> **Data records**
------------------------------------------------------------------------
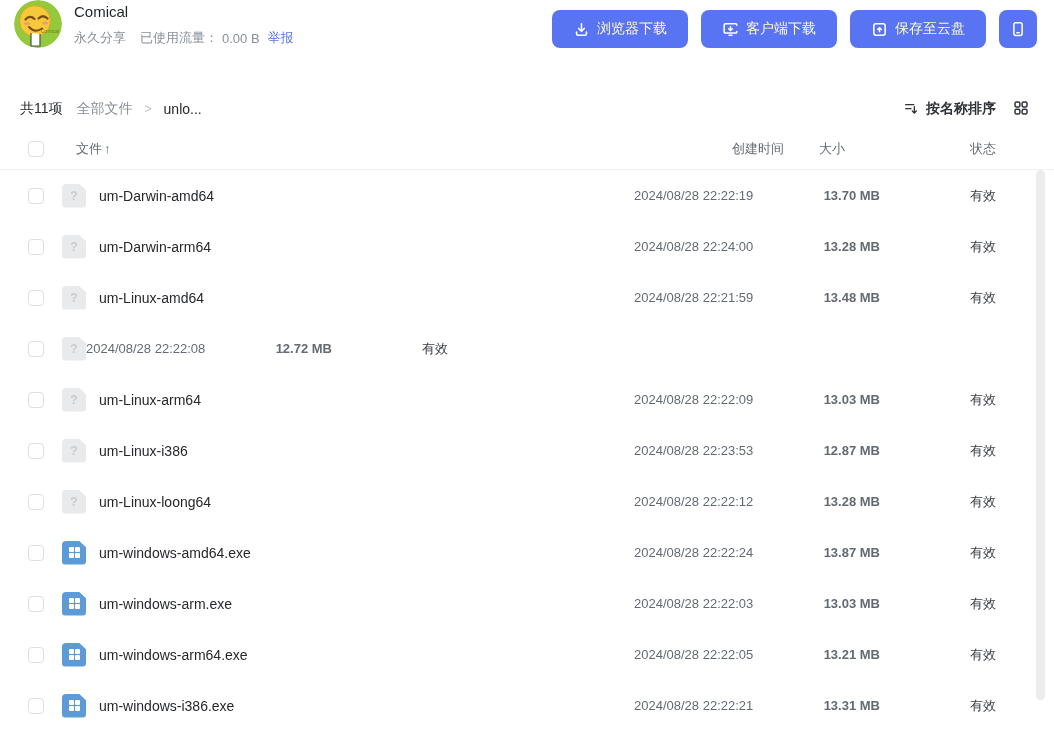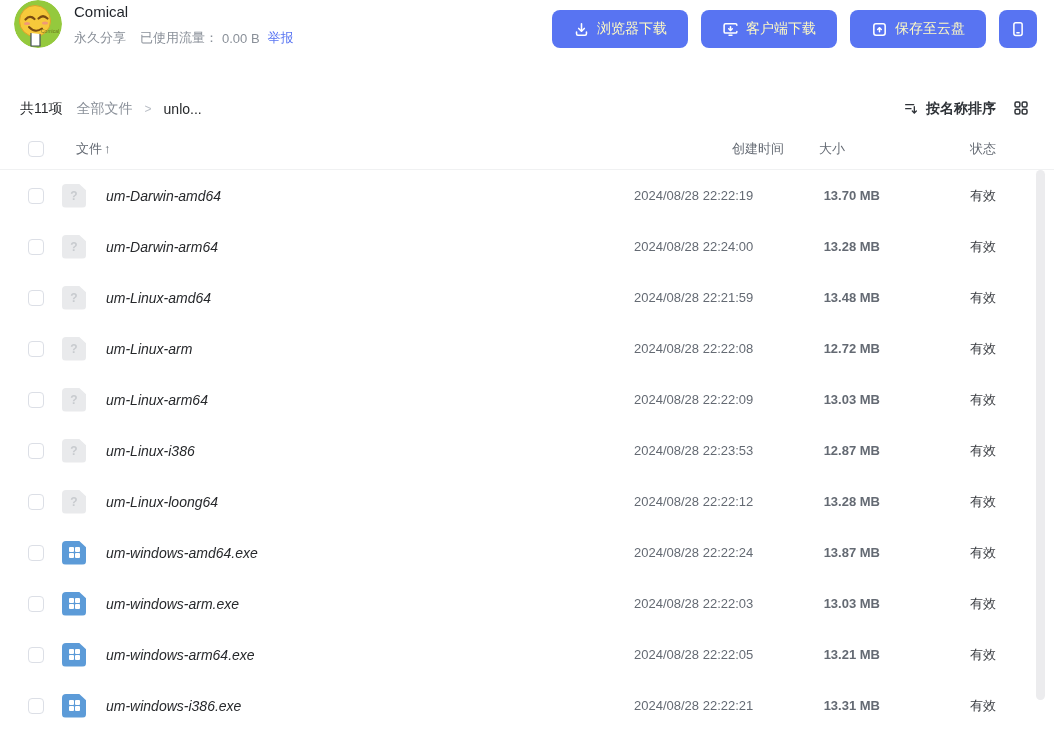--- a/index.html
+++ b/index.html
@@ -61,8 +61,8 @@
   .ficon .win{ display:none; width:11px; height:11px; }
   .ficon.windows .win{ display:grid; grid-template-columns:5px 5px; grid-template-rows:5px 5px; gap:1px; }
   .ficon .win i{ background:#fff; border-radius:1px; }
-  .fname{ flex:1; margin-left:20px; font-size:14px; color:var(--text-dark); cursor:pointer;
-          white-space:nowrap; overflow:hidden; text-overflow:ellipsis;font-style:italic; }
+  .fname{ flex:1; margin-left:13px; font-size:14px; color:var(--text-dark); cursor:pointer;
+          white-space:nowrap; overflow:hidden; text-overflow:ellipsis; }
   .fcreated{ width:150px; font-size:13px; color:var(--text-mid); text-align:left; }
   .fsize{ width:96px; font-size:13px; color:var(--text-mid); text-align:right;font-weight:bold; }
   .fstatus{ width:110px; margin-left:48px; font-size:13px; color:#3A3D42; text-align:center; }

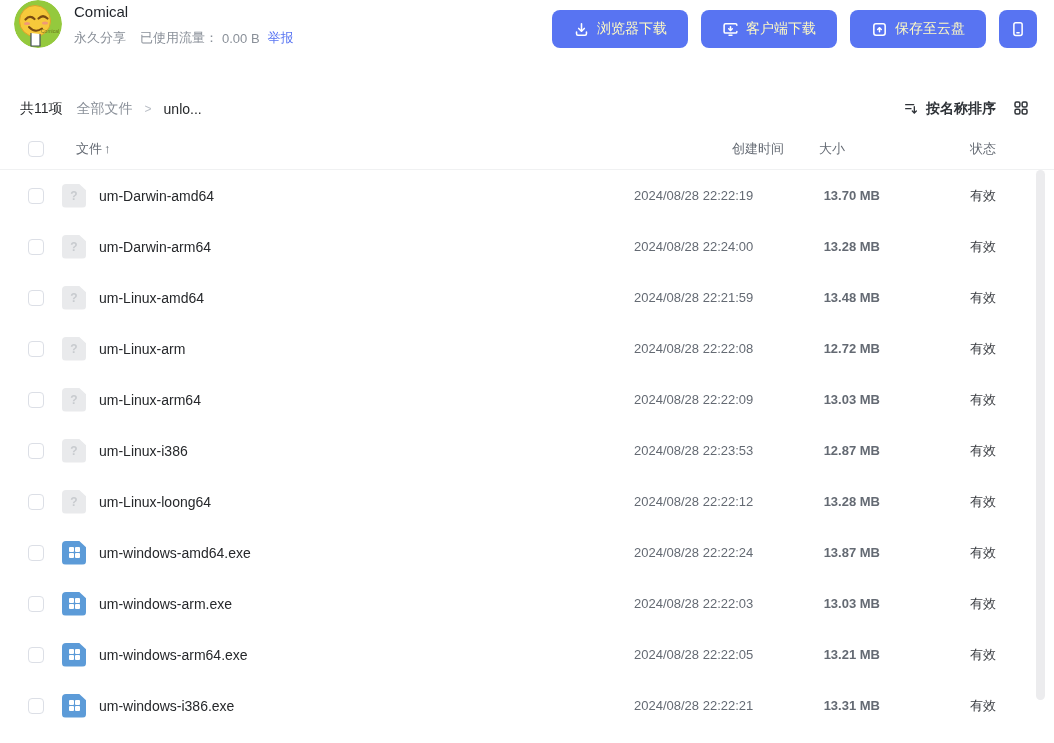--- a/index.html
+++ b/index.html
@@ -232,7 +232,6 @@
       <span class="q">?</span>
 
     </span>
-    <span class="fname">um-Linux-arm</span>
     <span class="fcreated">2024/08/28 22:22:08</span>
     <span class="fsize">12.72 MB</span>
     <span class="fstatus">有效</span>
------------------------------------------------------------------------
Without the pictures, copy the entries from their first line through the line containing "flex:1; margin-left:20px; font-size:14px;", and only those lines.

> **Response area**
--- a/index.html
+++ b/index.html
@@ -61,8 +61,8 @@
   .ficon .win{ display:none; width:11px; height:11px; }
   .ficon.windows .win{ display:grid; grid-template-columns:5px 5px; grid-template-rows:5px 5px; gap:1px; }
   .ficon .win i{ background:#fff; border-radius:1px; }
-  .fname{ flex:1; margin-left:20px; font-size:14px; color:var(--text-dark); cursor:pointer;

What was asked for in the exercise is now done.